Mobilisation et socialisation : De la tribu à l’Etat

Par Khalil Zamiti

Par l’entremise du geste et du langage, toute société façonne la personne singulière à son image. Ce pouvoir démiurgique source une vision du monde métaphysique où règne sans partage un créateur omnipotent et omniprésent. À l’origine de l’univers divin, était l’esprit humain. Parmi les voies de la socialisation créatrice figurent la famille l’école et l’agora. Dans la Tunisie post-révolutionnaire, le sang des assassinats politiques empreigne l’offensive menée par les tenants de la socialisation théocratique, ou takfiristes, contre les partisans de l’éducation moderniste. Maintenant, l’adoption de la Constitution, l’institution du nouveau gouvernement, l’adieu au laxisme pro-jihadiste et la mini-reprise du tourisme, bloquent la progression de la «réislamisation ». Les ouailles de l’inquisition subodorent, là, une trahison commise par leur directeur accusée de compromission avec les divisions alignées par Satan. Le sommet d’Ennahdha désamorce la tension et inscrit le compromis au registre de la guerre civile épargnée à la patrie. Certains, parmi les moins soumis, soupçonnent l’immolation de leur position sur l’autel de manœuvres personnelles. Mais, au même instant, les bases élargies du parti adhèrent à la stratégie du cheikh et préparent avec lui, les élections où les privilégiés auront affaire aux damnés de la terre. Ces prises de position informent les méandres de la transformation où les protagonistes aiguisent ou cassent leurs dents.

L’ère de l’incorrection

Aujourd’hui et depuis le 14 janvier une interrogation surplombe les engagés dans la compétition. L’irruption et l’hypertrophie de la goujaterie auraient-elles partie liée avec la seule déliquescence de l’État ? Nous sommes entrés dans l’ère où l’extension de la muflerie suggère ce verdict sévère : La Tunisie n’est plus la Tunisie. Sans remonter à Tyr et à Sidon, puis au moment où il fallait détruire Carthage avant de bâtir Kairouan, une formulation de Bourguiba, le père de la décolonisation, ouvre le débat. Avec « une poussière d’individus » le fabriquant suprême créa la nation. Depuis, les partisans galvaudent l’expression plagiée par « le créateur du changement » et les opposants vitupèrent l’outrance de la prétention.

À ce propos, et eu égard à une troisième hypothèse, les deux clans rivaux seraient à renvoyer dos à dos. Un modèle idéal hantait l’itinéraire et la pensée du leader.

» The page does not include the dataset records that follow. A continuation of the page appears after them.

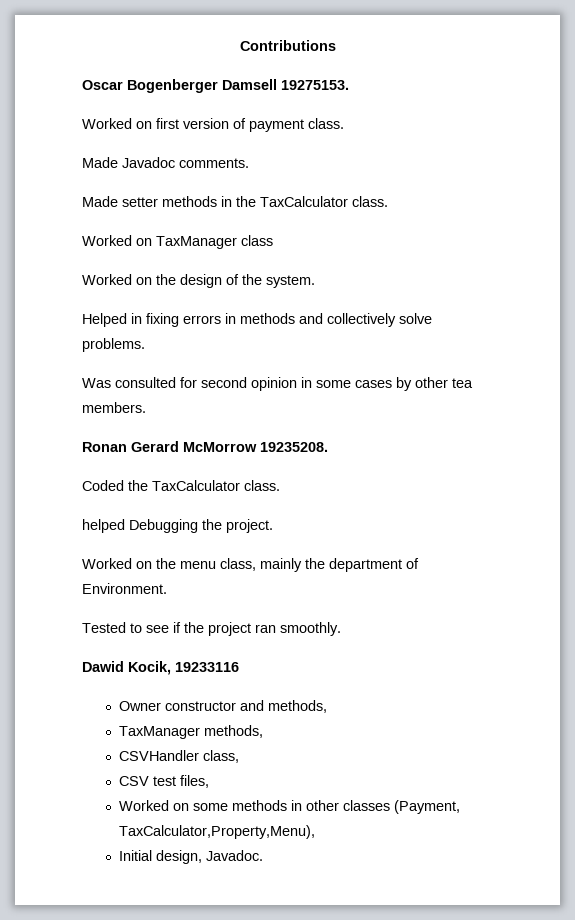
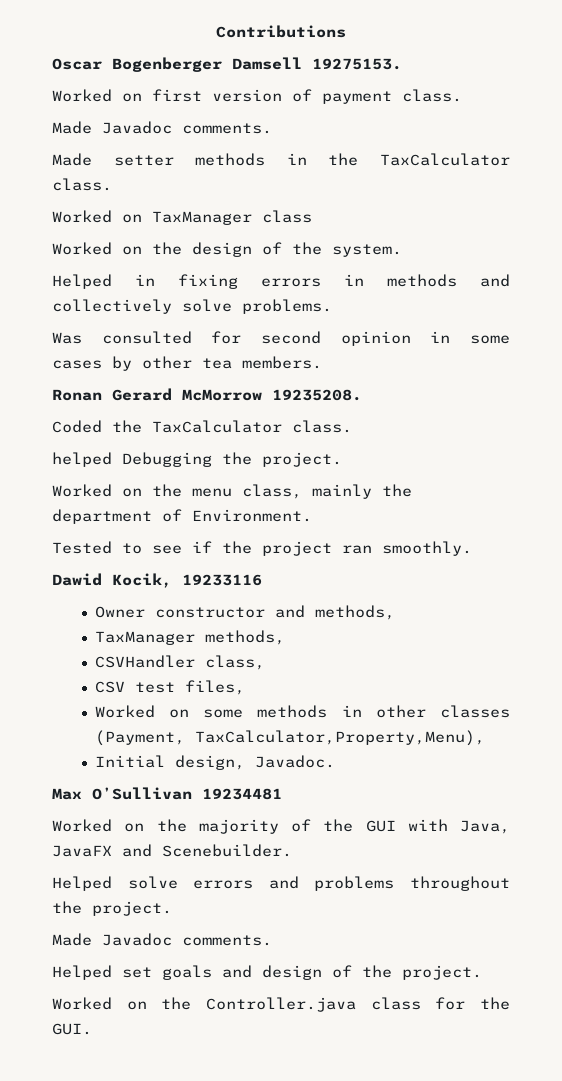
+ Max O’Sullivan 19234481
+ Worked on the majority of the GUI with Java, JavaFX and Scenebuilder.
+ Helped solve errors and problems throughout the project.
+ Made Javadoc comments.
+ Helped set goals and design of the project.
+ Worked on the Controller.java class for the GUI.

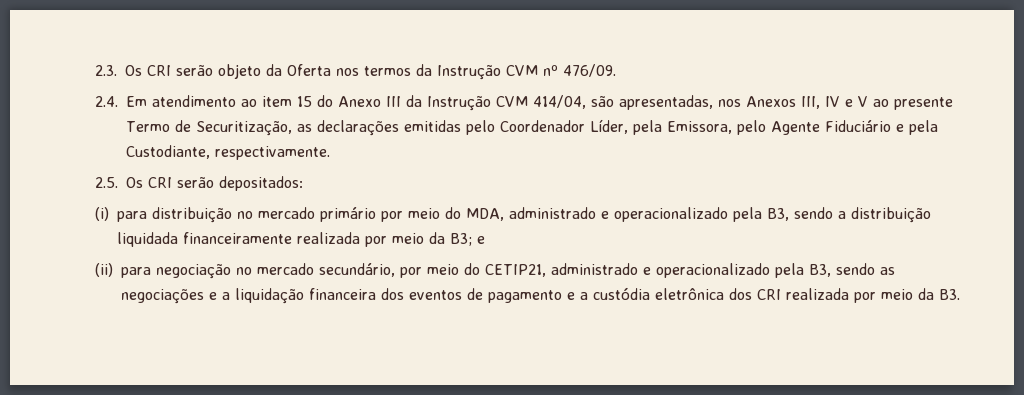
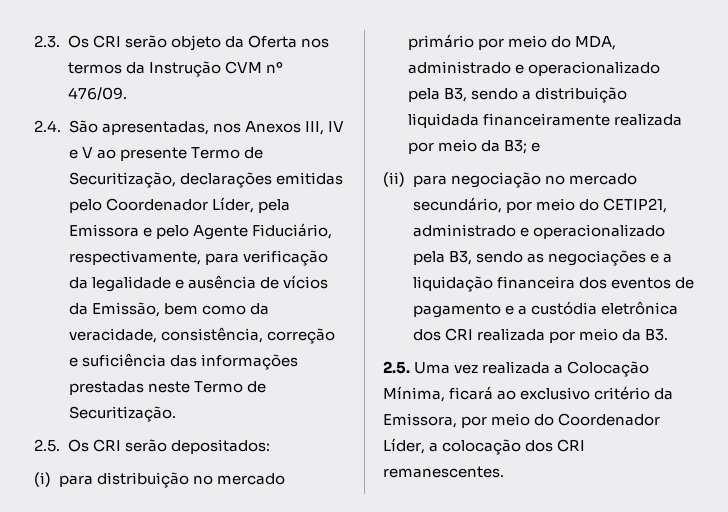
- 2.4. Em atendimento ao item 15 do Anexo III da Instrução CVM 414/04, são apresentadas, nos Anexos III, IV e V ao presente Termo de Securitização, as declarações emitidas pelo Coordenador Líder, pela Emissora, pelo Agente Fiduciário e pela Custodiante, respectivamente.
+ 2.4. São apresentadas, nos Anexos III, IV e V ao presente Termo de Securitização, declarações emitidas pelo Coordenador Líder, pela Emissora e pelo Agente Fiduciário, respectivamente, para verificação da legalidade e ausência de vícios da Emissão, bem como da veracidade, consistência, correção e suficiência das informações prestadas neste Termo de Securitização.
+ 2.5. Uma vez realizada a Colocação Mínima, ficará ao exclusivo critério da Emissora, por meio do Coordenador Líder, a colocação dos CRI remanescentes.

Ce réformateur aspirait à une situation où le citoyen et l’État-Nation occuperaient l’espace du monde social tunisien sans intermédiation ni tribale, ni religieuse, ni régionale : Emporté par le vent de sa passion, il fonce vers son idéal incorporé au point de prendre le programme à faire pour l’œuvre presque faite. Or la métaphore des poussières occulte l’inexistence de table rase et sous le couvert du nouveau, continue à siffloter le train de l’ancien. En dépit de son réalisme pragmatique, Bourguiba tend à percevoir le réel à travers le prisme de son aspiration et cette relative arythmie origine l’indistinction de la mobilisation et de la socialisation.

Le retour du refoulé

Maintenant, au Kef, à Sidi Bouzid, à Tataouine, à Gafsa et quasi partout ailleurs, l’interférence des « arouchs » avec les prérogatives des autorités officielles, pointe vers une appréciation essentielle : Mobiliser autour d’un projet n’est pas transformer en profondeur la diversité. Les pratiques routinières, les dispositions subjectives et l’échelle des valeurs  n’abdiquent, aussitôt, face à aucune baguette magique. Les tribus ne resurgissent pas, elles n’ont jamais disparues.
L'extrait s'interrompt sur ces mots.